Halifax - La Nouvelle-Écosse s'oppose à son tour à la ratification unilatérale du protocole de Kyoto par Ottawa, disant craindre que le traité n'engendre des hausses substantielles du prix de l'électricité.

Le premier ministre John Hamm a affirmé hier qu'il faudrait qu'un plan élaboré conjointement avec les provinces pour tenir compte des retombées économiques attribuables au traité sur les changements climatiques soit mis en place avant que le gouvernement fédéral ne ratifie le protocole. Sinon, a-t-il ajouté, les provinces devront commencer à planifier une nouvelle stratégie.

Pour l'instant, et d'ici les prochaines semaines, «notre stratégie est de rencontrer Ottawa et d'élaborer un plan viable», a-t-il dit.

Plus tôt cette semaine, la Nouvelle-Écosse avait indiqué que Kyoto pourrait faire grimper les coûts de l'électricité dans la province, où plus de 70 % de l'énergie provient actuellement de centrales alimentées au charbon. Or la combustion du charbon constitue une source importante de gaz à effet de serre, que le protocole de Kyoto vise justement à limiter.

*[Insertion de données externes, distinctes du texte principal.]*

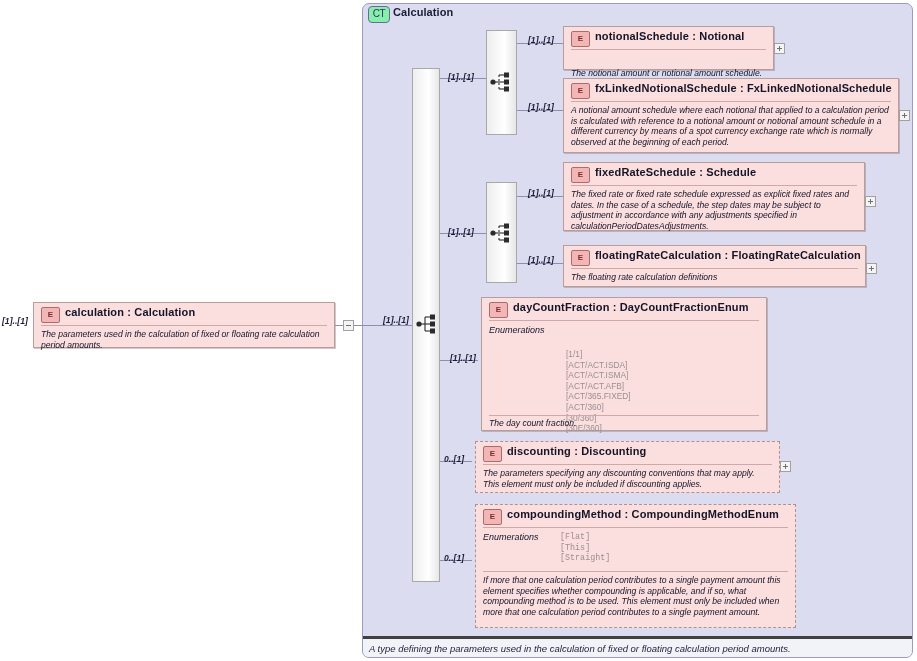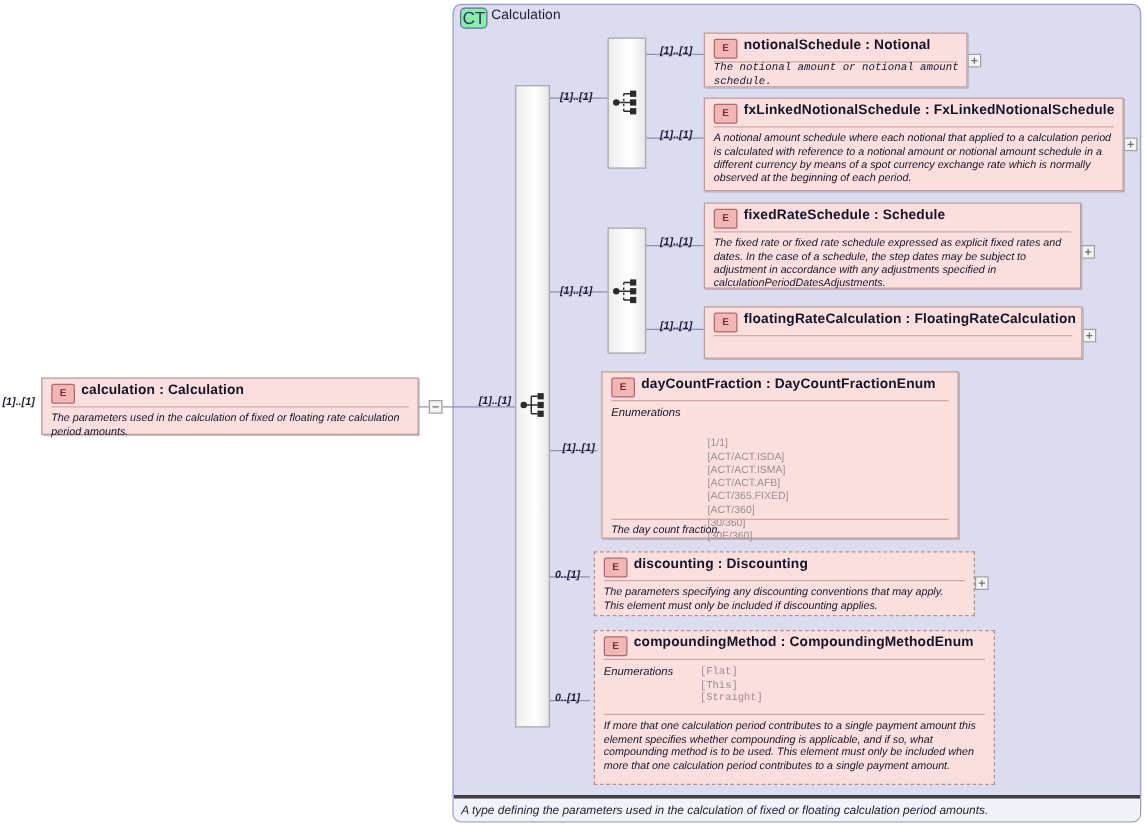"CT" .ct-badge { font-size: 14px -> 10px }
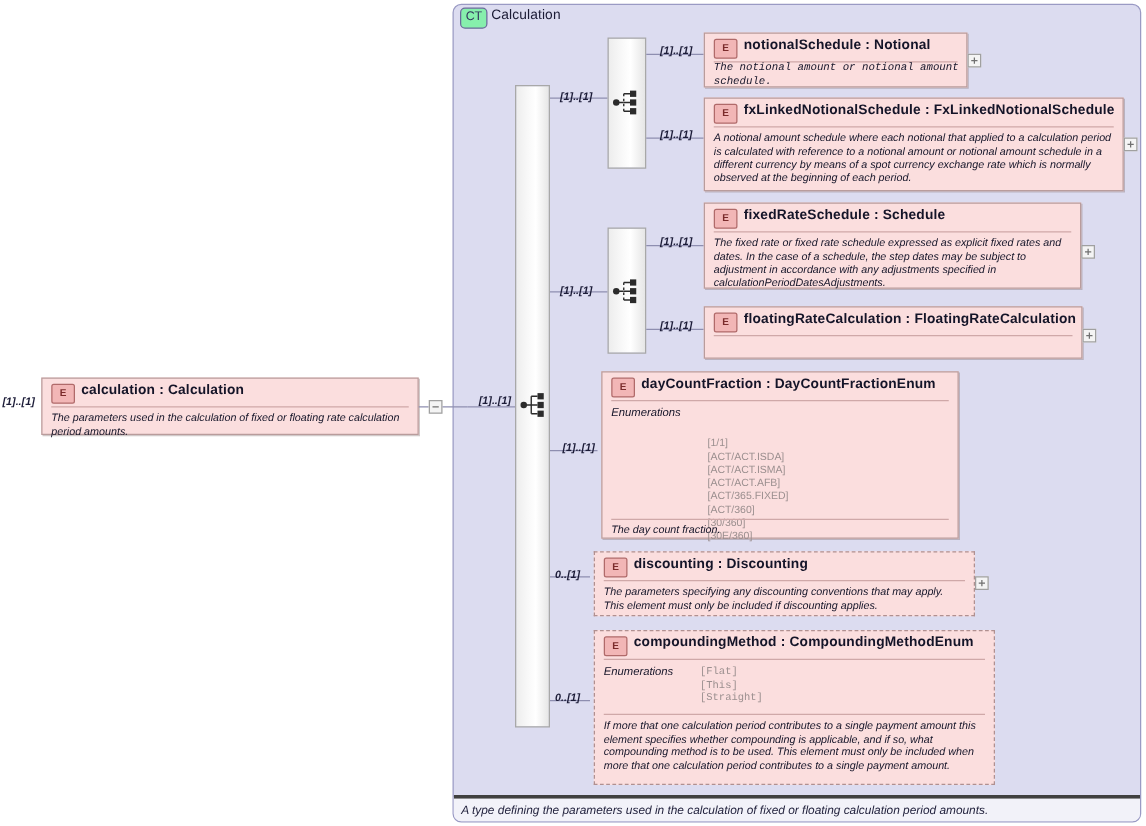"Calculation" .ct-title { font-weight: normal -> bold }
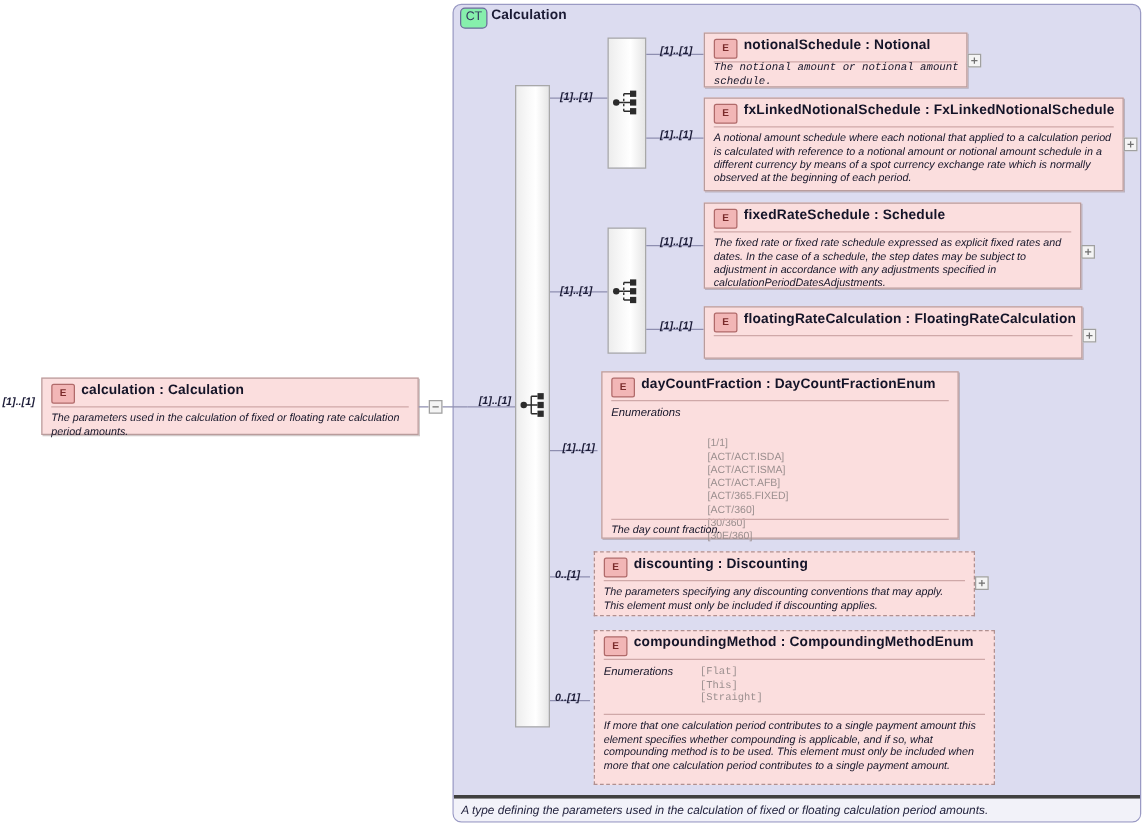"The notional amount or notional" div.desc { font-family: Liberation Mono, monospace -> none; top: 22px -> 41px }
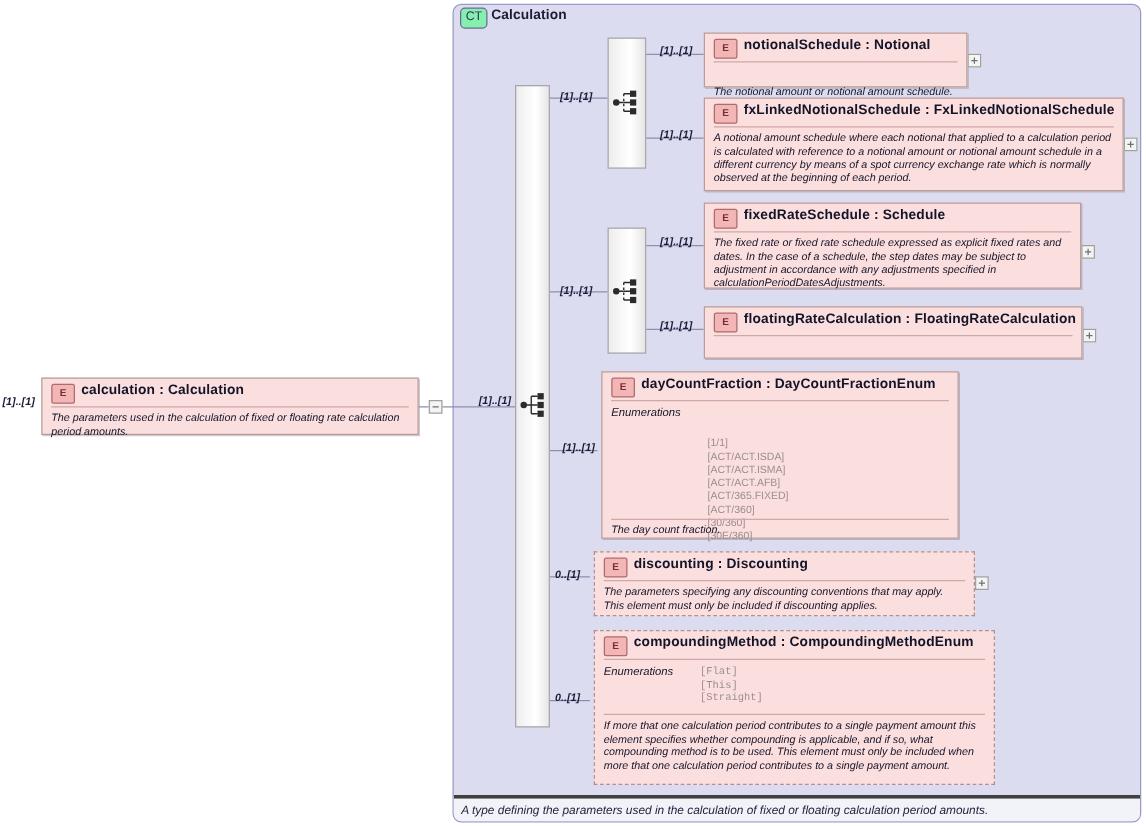"The floating rate calculation" div.desc { html: none -> <div>The floating rate calculation definitions</div> }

Mardi, le premier ministre Jean Chrétien avait rejeté la demande des premiers ministres des provinces de le rencontrer avant la ratification du protocole par le Parlement, prévue d'ici Noël. Les premiers ministres des provinces s'étaient réunis à Halifax la veille pour discuter du traité sur les changements climatiques. «C'est de juridiction fédérale, a déclaré M. Chrétien. Il y aura un vote à la Chambre des communes. Je rencontre les premiers ministres des provinces en février.» La veille de la déclaration de M. Hamm, ses homologues de Terre-Neuve, Roger Grimes, et de la Colombie-Britannique, Gordon Campbell, avaient déjà indiqué leur intention de s'opposer à la ratification unilatérale par Ottawa du protocole de Kyoto.

De son côté, le ministre de l'Environnement de l'Ontario, Chris Stockwell, a qualifié de «honteux» le rejet de la demande de rencontre des premiers ministres provinciaux par M. Chrétien, prédisant que le gouvernement fédéral en subira le contrecoup. L'Alberta s'oppose quant à elle depuis longtemps au protocole.